Are there three Hamlets in the three early texts of Hamlet?
This is a conference paper. The following thoughts arise from a book that I am writing on the twentieth-century history of editorial theories in respect of Shakespeare. The New Bibliography that emerged from the work of A. J. Pollard, W. W. Greg, and R. B. McKerrow in the first decades of the century assumed a relatively unproblematic application of Platonic idealism for the relationship between the play as conceived in the mind of the dramatist and the play as performed or written down. Such idealism has in recent critical work (especially from the schools of New Historicism and Cultural Materialism) become decidedly unfashionable and associated with political conservatism. Coming to textual theory from the angle of Marxist ecocriticism, I wish to rehabilitate Platonic idealism as a reasonable way to unite progressive literary scholarship with the latest work in cognitive science.

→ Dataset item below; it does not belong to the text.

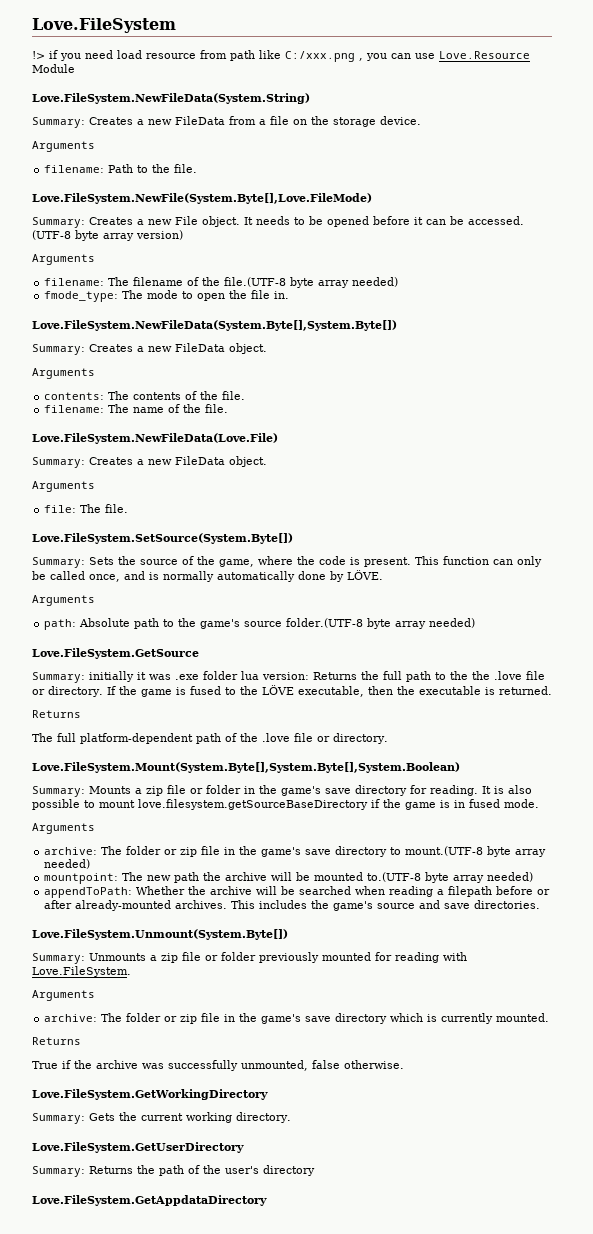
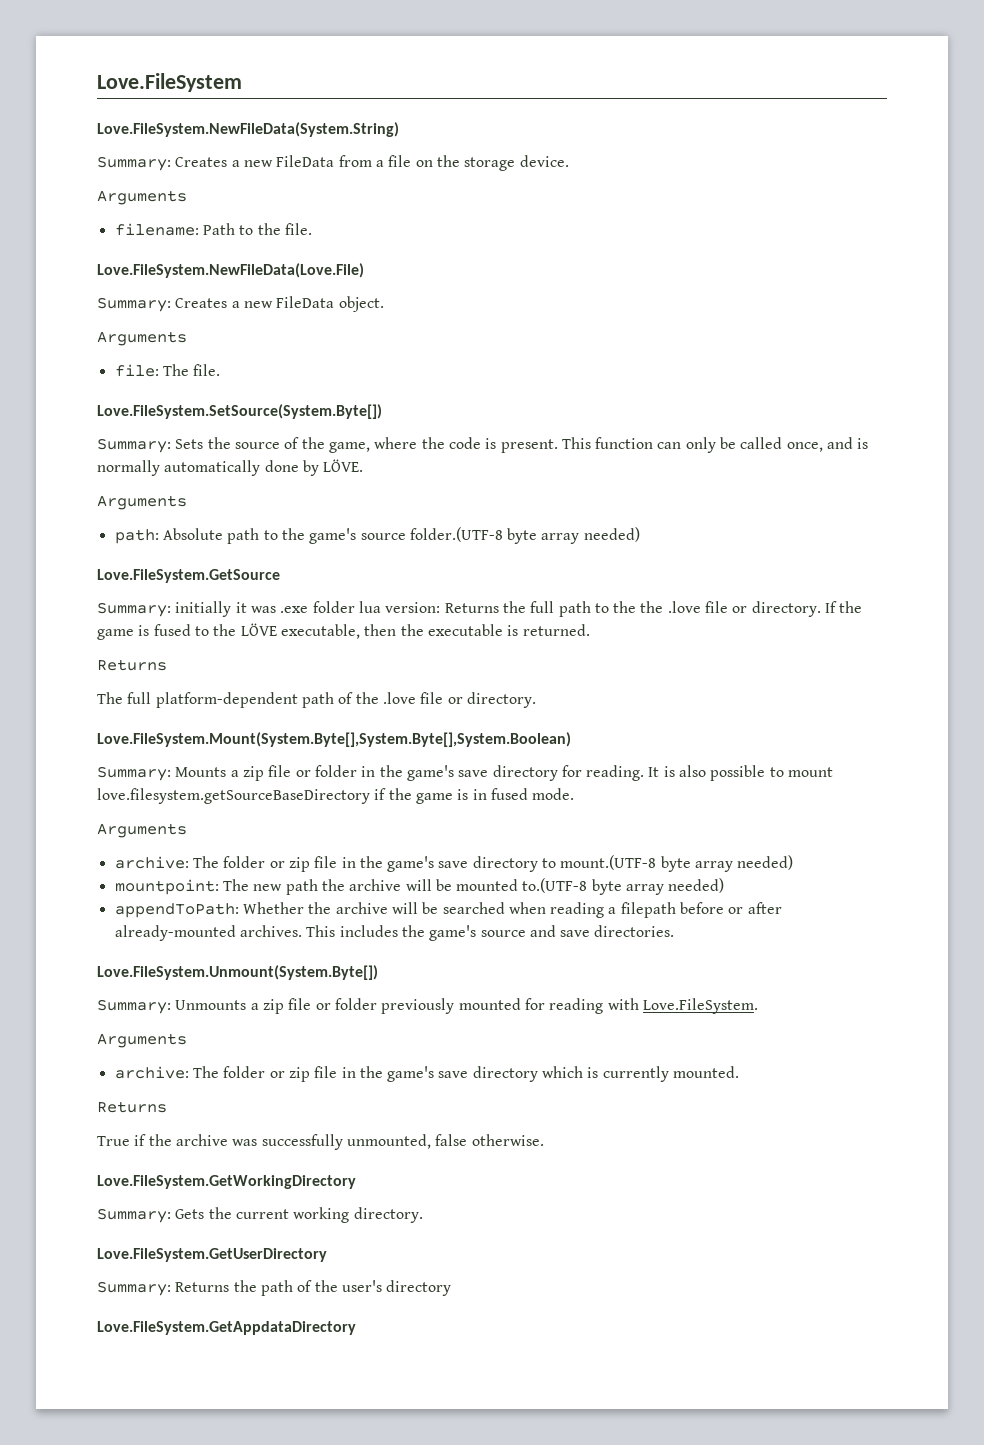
[32,50,530,62] [32,64,75,73] // !> if you need load resource from path like C:/xxx.png , you can use Love.Resource Module -> (242, 82) none
[32,193,372,204] [32,216,524,228] [32,230,183,241] [32,254,95,265] [44,277,399,288] [44,290,290,302] [32,320,397,331] [32,343,267,355] [32,368,95,379] [44,391,246,400] [44,404,229,413] // Love.FileSystem.NewFile(System.Byte[],Love.FileMode) // Summary: Creates a new File object. It needs to be opened before it can be accessed. (UTF-8 byte array version) // Arguments // filename: The filename of the file.(UTF-8 byte array needed) // fmode_type: The mode to open the file in. // Love.FileSystem.NewFileData(System.Byte[],System.Byte[]) // Summary: Creates a new FileData object. // Arguments // contents: The contents of the file. // filename: The name of the file. -> (312, 229) none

As any materialist must accept, ideas have a basis in the organization of matter in the human mind--ideas are to that extent physically real--and the new scientific studies of consciousness (especially memetics and the 'multiple-drafts' model of cognition) show that the Platonic analogy provides a good way to conceptualize the distinction between the play as abstract thought and its various extant physical embodiments in manuscript and print textualisations.
Citation : Egan, G. (2008) Are there three Hamlets in the three early texts of Hamlet? A paper delivered on 20 July to the panel 'Editing' at the Conference 'SCAENA 2008: Shakespeare and His Contemporaries: Performance and Adaptation' at Anglia Ruskin University Cambridge, 18-20 July.